TASK BRIEF: Whenever a line of the listing contains the string "copy", return that line.

DATASET RECORDS:

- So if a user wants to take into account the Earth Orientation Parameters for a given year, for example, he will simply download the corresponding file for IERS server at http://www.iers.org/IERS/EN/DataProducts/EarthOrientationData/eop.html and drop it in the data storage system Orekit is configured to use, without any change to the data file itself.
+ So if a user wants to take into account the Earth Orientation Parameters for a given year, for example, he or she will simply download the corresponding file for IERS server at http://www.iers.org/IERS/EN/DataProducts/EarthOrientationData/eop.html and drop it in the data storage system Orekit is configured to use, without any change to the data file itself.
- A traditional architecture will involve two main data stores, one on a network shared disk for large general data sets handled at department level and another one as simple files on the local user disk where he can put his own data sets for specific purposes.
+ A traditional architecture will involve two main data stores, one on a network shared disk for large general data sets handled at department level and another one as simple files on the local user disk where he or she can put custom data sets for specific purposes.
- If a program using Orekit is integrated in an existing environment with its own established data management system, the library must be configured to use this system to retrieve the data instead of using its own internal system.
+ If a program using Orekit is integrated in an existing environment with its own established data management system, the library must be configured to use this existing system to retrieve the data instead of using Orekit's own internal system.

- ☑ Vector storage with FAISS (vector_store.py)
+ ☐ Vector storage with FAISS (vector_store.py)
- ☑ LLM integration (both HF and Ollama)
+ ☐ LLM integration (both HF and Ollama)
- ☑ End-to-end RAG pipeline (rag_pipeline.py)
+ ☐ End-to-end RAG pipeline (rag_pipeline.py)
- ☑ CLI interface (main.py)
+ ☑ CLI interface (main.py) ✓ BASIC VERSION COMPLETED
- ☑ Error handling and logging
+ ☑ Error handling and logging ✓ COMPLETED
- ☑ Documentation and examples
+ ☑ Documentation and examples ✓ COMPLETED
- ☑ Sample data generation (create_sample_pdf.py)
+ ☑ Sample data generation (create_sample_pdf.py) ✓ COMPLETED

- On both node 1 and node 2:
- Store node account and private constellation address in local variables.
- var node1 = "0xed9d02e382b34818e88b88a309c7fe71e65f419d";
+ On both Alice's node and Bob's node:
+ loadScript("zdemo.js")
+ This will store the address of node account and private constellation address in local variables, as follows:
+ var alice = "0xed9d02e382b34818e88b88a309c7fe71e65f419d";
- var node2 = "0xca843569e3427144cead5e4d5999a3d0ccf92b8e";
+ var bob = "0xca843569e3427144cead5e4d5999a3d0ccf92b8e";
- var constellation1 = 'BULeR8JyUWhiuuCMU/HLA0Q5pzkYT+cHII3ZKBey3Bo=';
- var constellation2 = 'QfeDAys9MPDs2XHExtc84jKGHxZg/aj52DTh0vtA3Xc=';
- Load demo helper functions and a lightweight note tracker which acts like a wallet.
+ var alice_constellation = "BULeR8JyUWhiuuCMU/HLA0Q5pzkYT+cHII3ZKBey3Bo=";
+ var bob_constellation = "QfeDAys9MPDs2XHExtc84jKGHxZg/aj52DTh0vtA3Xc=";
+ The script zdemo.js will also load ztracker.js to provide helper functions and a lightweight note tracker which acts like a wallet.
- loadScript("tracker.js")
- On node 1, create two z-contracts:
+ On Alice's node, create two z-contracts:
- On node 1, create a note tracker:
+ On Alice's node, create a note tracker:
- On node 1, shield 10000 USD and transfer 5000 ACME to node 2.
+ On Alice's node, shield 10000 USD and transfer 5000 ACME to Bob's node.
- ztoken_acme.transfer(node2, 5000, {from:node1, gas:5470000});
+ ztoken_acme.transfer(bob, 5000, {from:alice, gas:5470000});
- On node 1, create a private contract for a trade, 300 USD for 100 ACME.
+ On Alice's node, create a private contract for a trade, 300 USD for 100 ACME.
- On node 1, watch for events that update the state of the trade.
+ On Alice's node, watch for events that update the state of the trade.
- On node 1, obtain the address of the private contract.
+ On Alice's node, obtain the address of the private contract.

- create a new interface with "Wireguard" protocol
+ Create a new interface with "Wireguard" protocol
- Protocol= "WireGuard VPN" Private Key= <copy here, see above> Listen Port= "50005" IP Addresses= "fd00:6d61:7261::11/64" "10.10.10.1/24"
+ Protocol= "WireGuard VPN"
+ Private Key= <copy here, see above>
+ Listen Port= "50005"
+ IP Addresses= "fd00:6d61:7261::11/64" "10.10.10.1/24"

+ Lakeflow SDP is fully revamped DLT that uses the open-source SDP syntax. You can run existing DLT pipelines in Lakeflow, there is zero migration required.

YOUR SOLUTION:
- Protocol= "WireGuard VPN" Private Key= <copy here, see above> Listen Port= "50005" IP Addresses= "fd00:6d61:7261::11/64" "10.10.10.1/24"
+ Private Key= <copy here, see above>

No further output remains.